I first heard Danez Smith on a panel at a big publishing conference in spring 2016, on a panel called “Cunty Faggots: Who Can Say Wut?”, where writers talked about reclaiming slurs and who is entitled to vernacular language. The next night they competed at Literary Death Match and I was stunned by their poems. Look for punchy, personal work about being black and queer, frequent line breaks (like Kaur), and sharp imagery with a narrative bent. Smith’s work is accessible and wildly powerful. Read an excerpt from “summer, somewhere,” but get ready to have your heart broken; then buy Smith’s new collection Don’t Call Us Dead.
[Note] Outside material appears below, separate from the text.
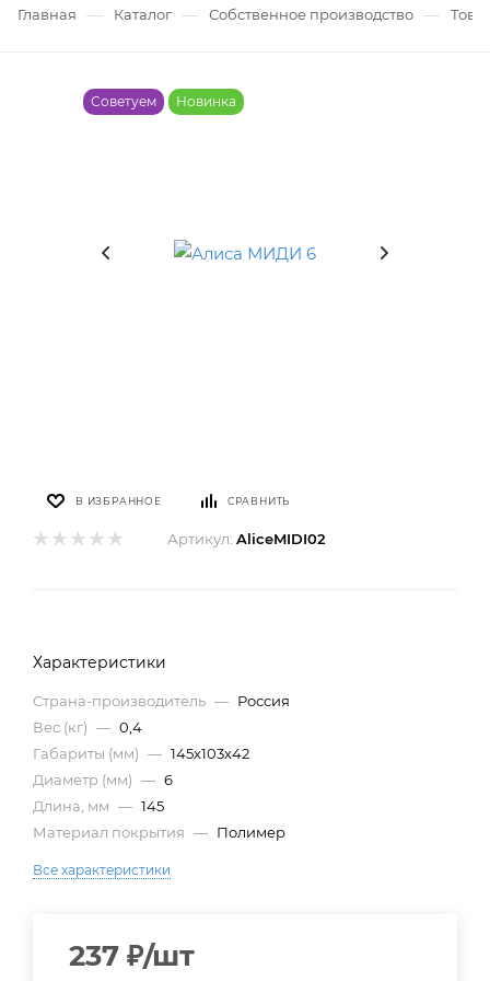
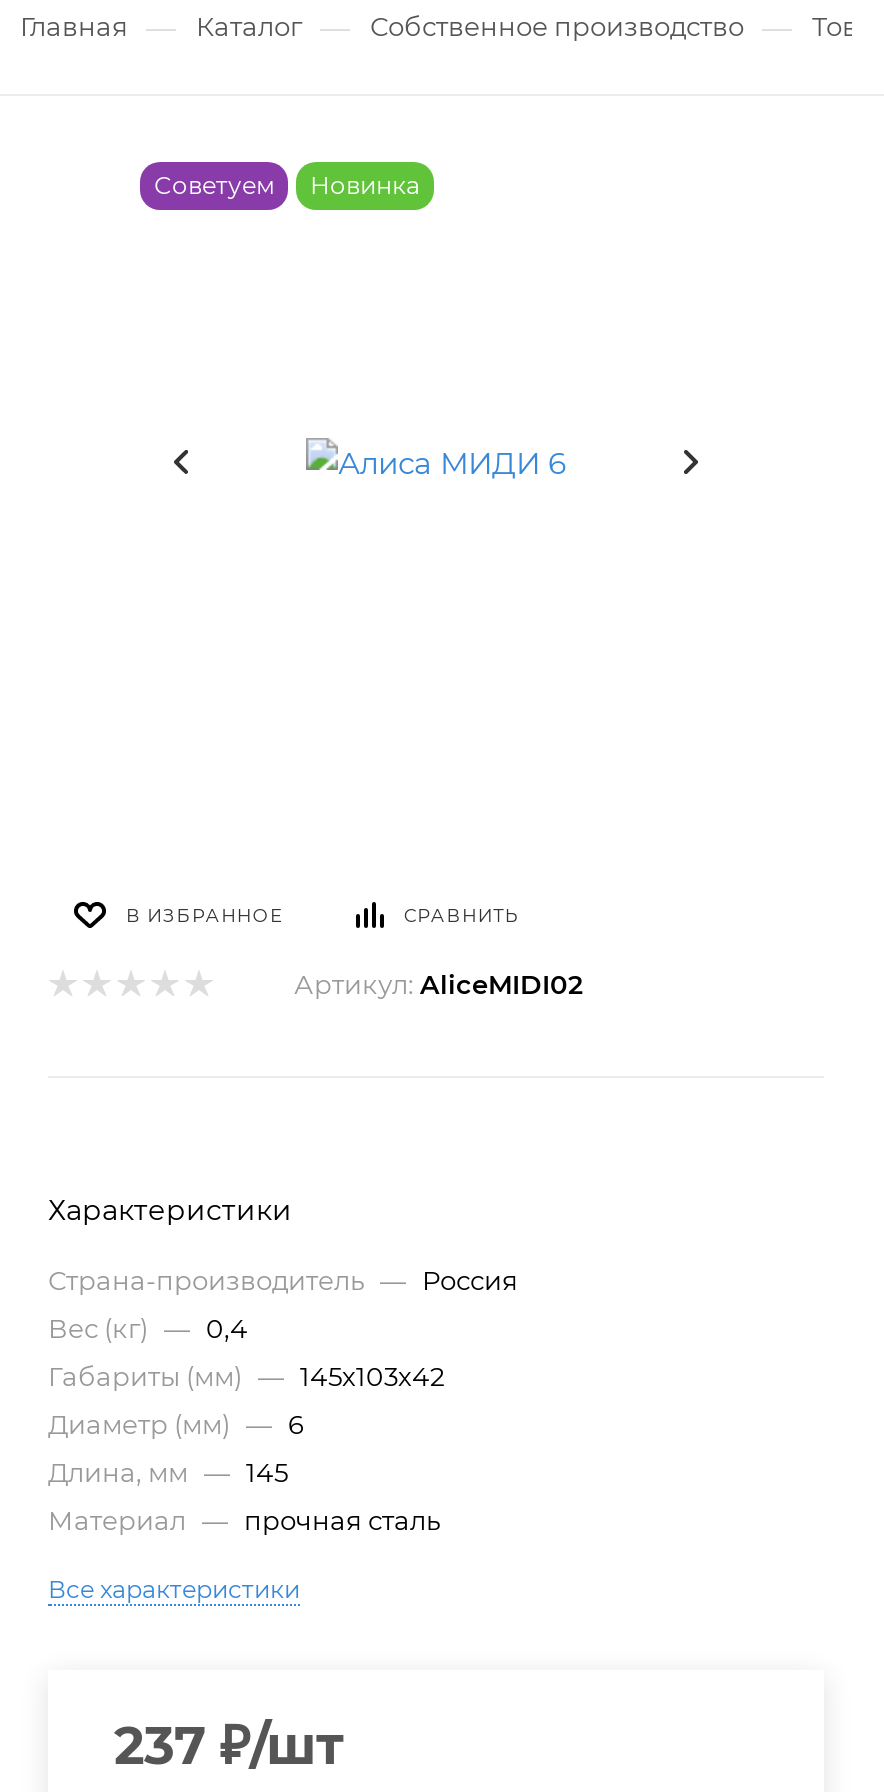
[33,823,285,841] Материал покрытия — Полимер -> [48,1504,440,1536] Материал — прочная сталь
Eileen Myles’s poems are funny and immediate, and often tell a story–which can be nice for readers who don’t like feeling unsure what they’re supposed to be getting out of a poem (guilty). Myles writes about sex, food, their dog, in simple and evocative poems that linger long after they’re read. Start with “Our Happiness” online and then pick from Myles’s many collections of poetry and prose, including their most recent release, Afterglow (a dog memoir).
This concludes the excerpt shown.